#### REQUIRED ACTION:
Leaving out all pictures, write out word for word the lines from the one containing "margin-top: 10px ->" to the end of the data below.

Top of GIVEN RECORDS

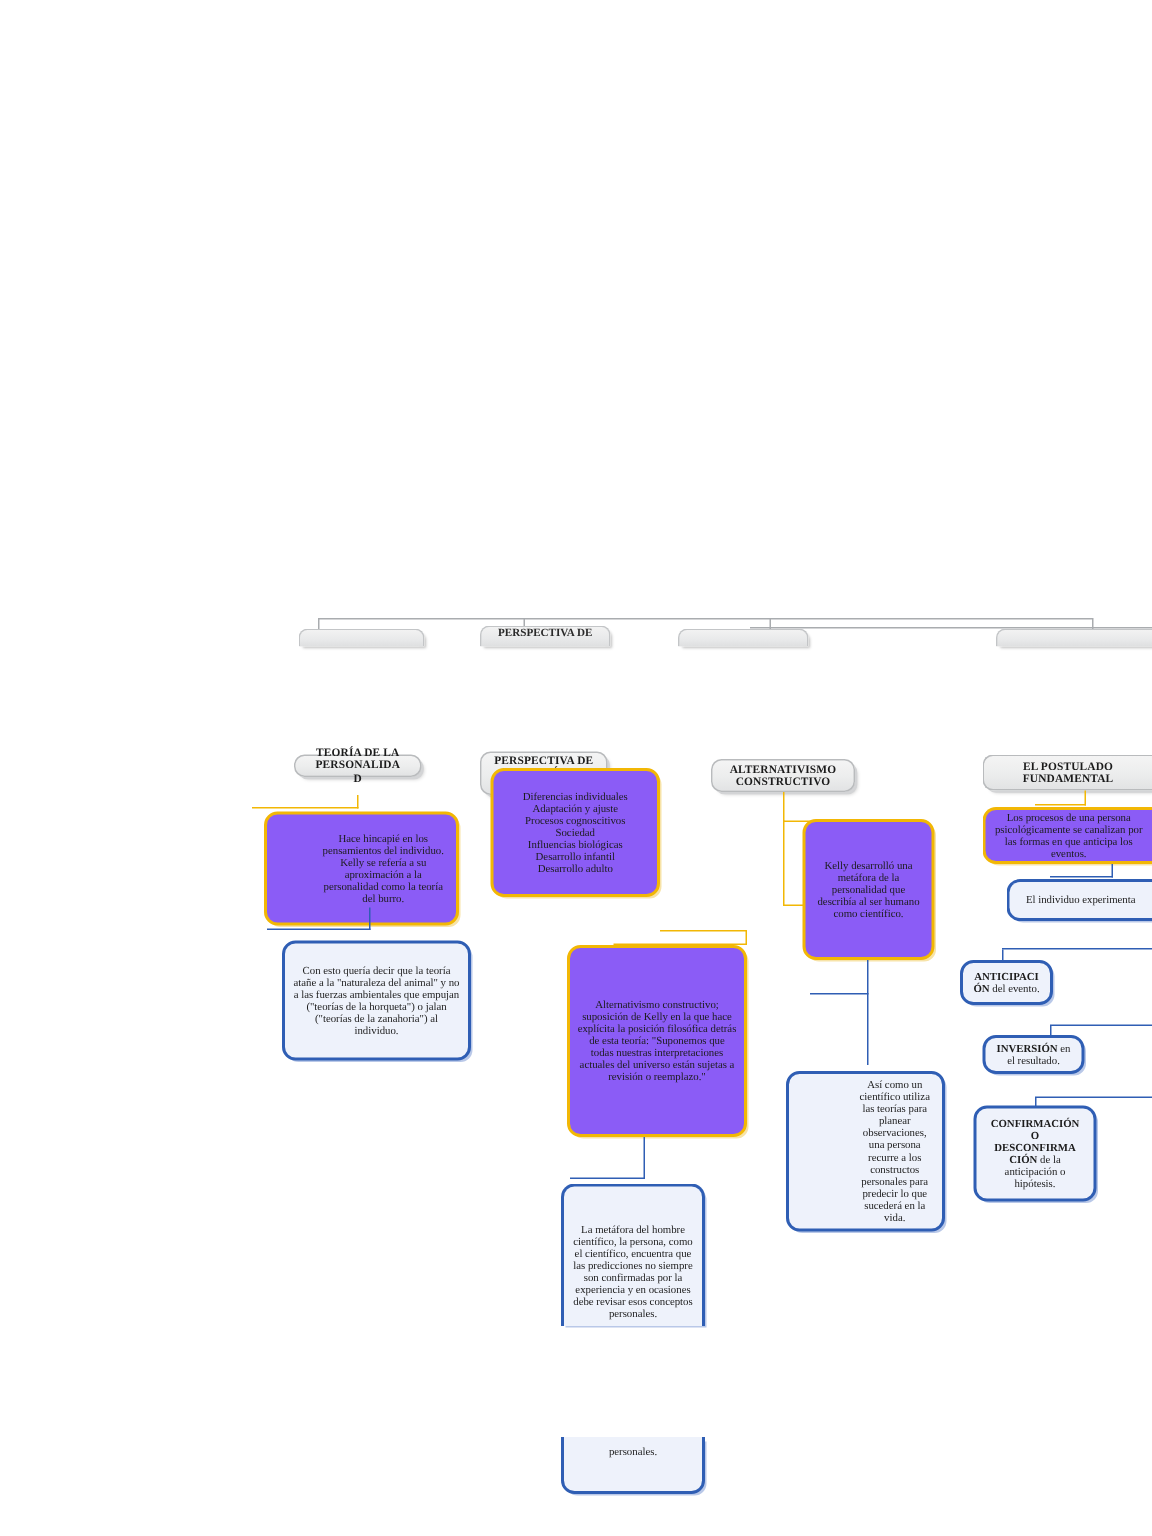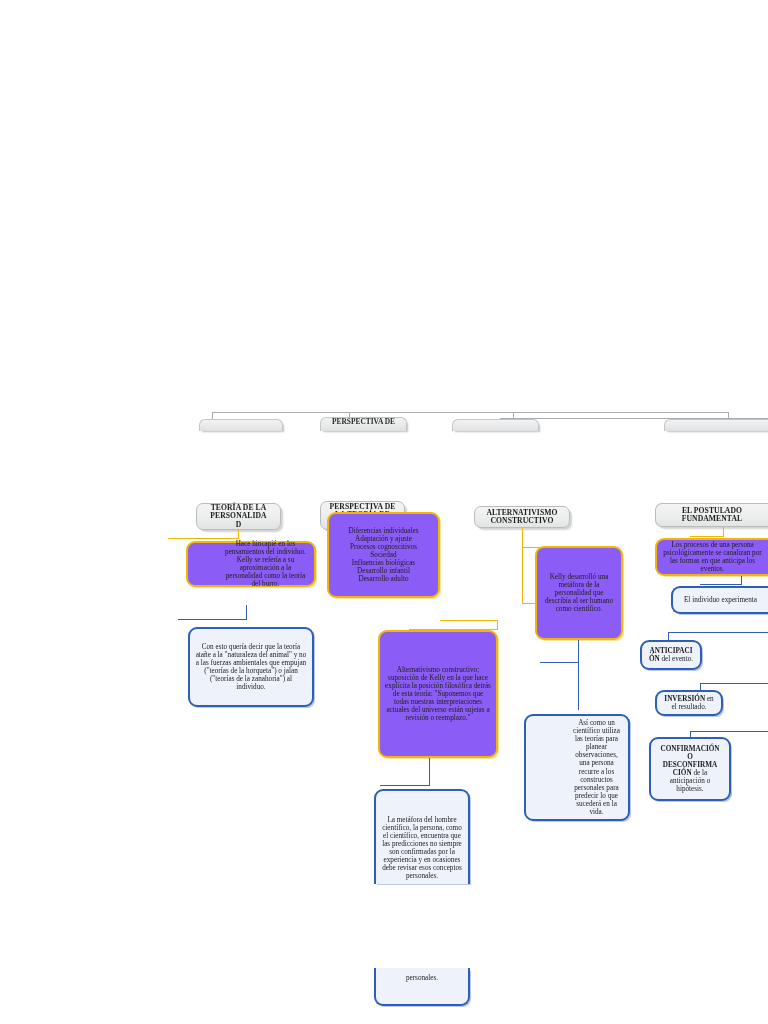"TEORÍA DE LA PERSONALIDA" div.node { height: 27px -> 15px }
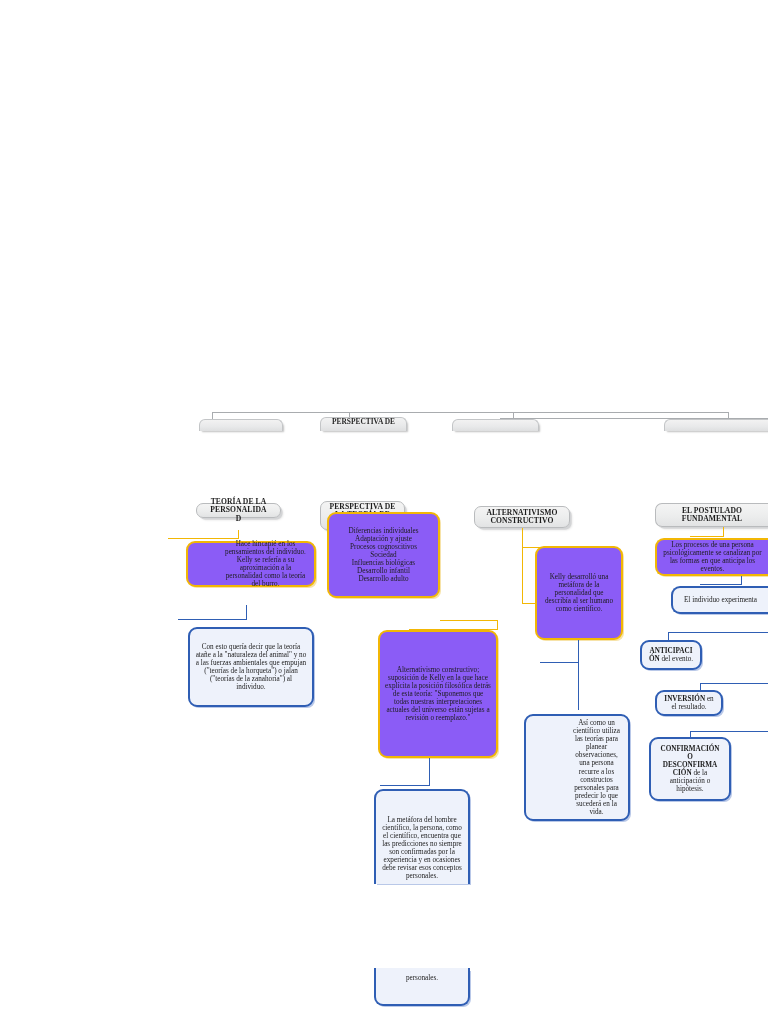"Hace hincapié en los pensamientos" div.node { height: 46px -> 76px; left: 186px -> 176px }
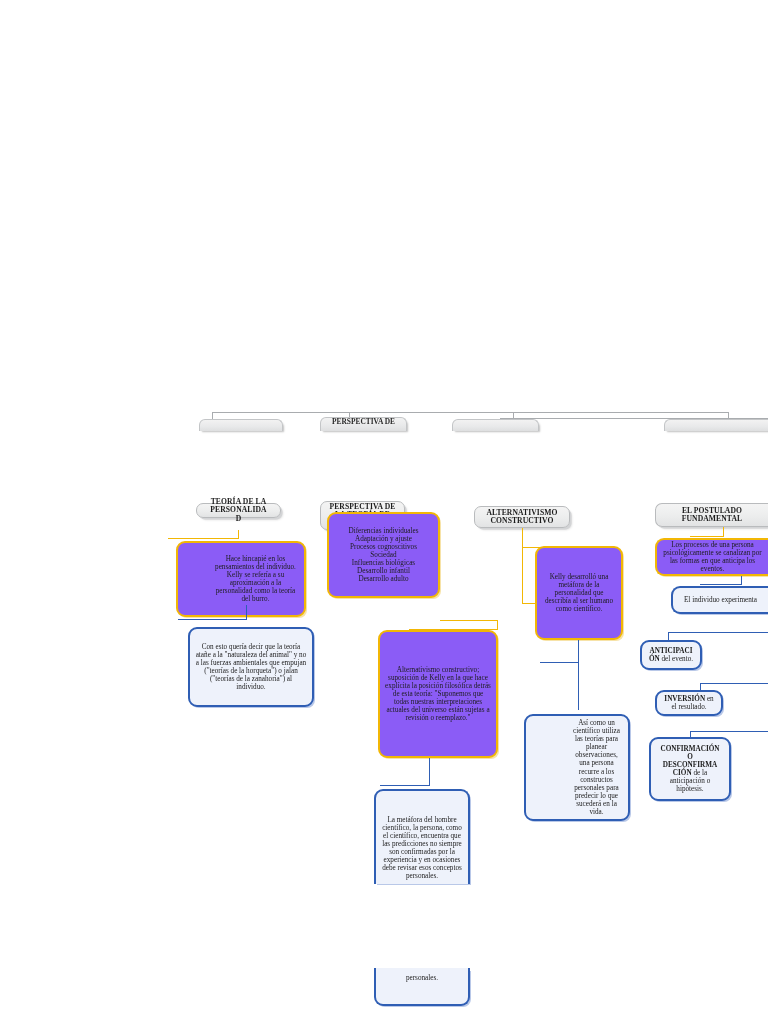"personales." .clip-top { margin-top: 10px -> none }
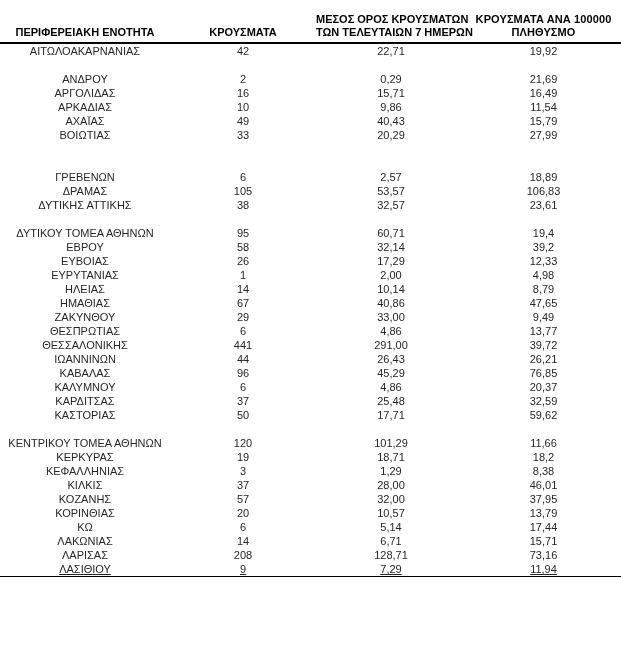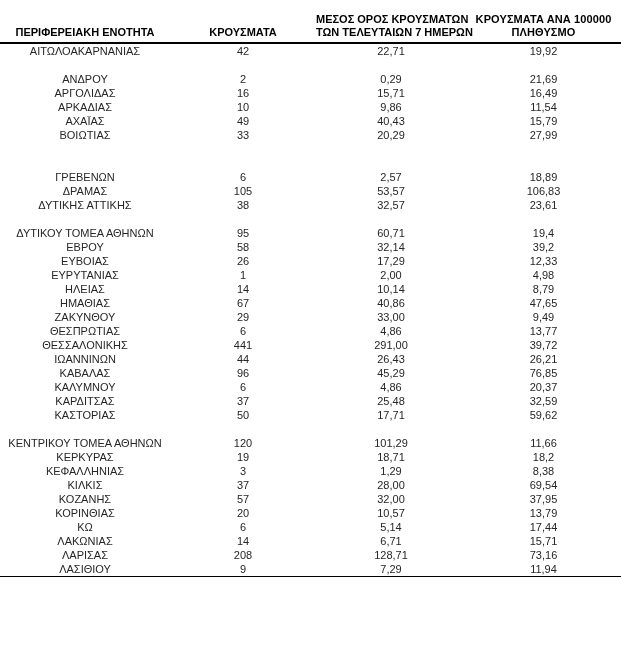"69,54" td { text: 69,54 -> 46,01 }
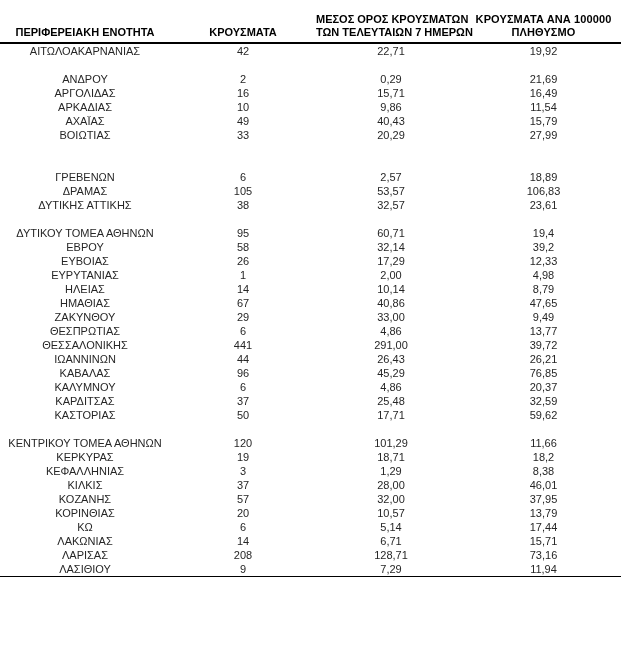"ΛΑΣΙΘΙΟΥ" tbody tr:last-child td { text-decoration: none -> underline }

Bottom of GIVEN RECORDS

#### EXPECTED OUTPUT:
"personales." .clip-top { margin-top: 10px -> none }
"69,54" td { text: 69,54 -> 46,01 }
"ΛΑΣΙΘΙΟΥ" tbody tr:last-child td { text-decoration: none -> underline }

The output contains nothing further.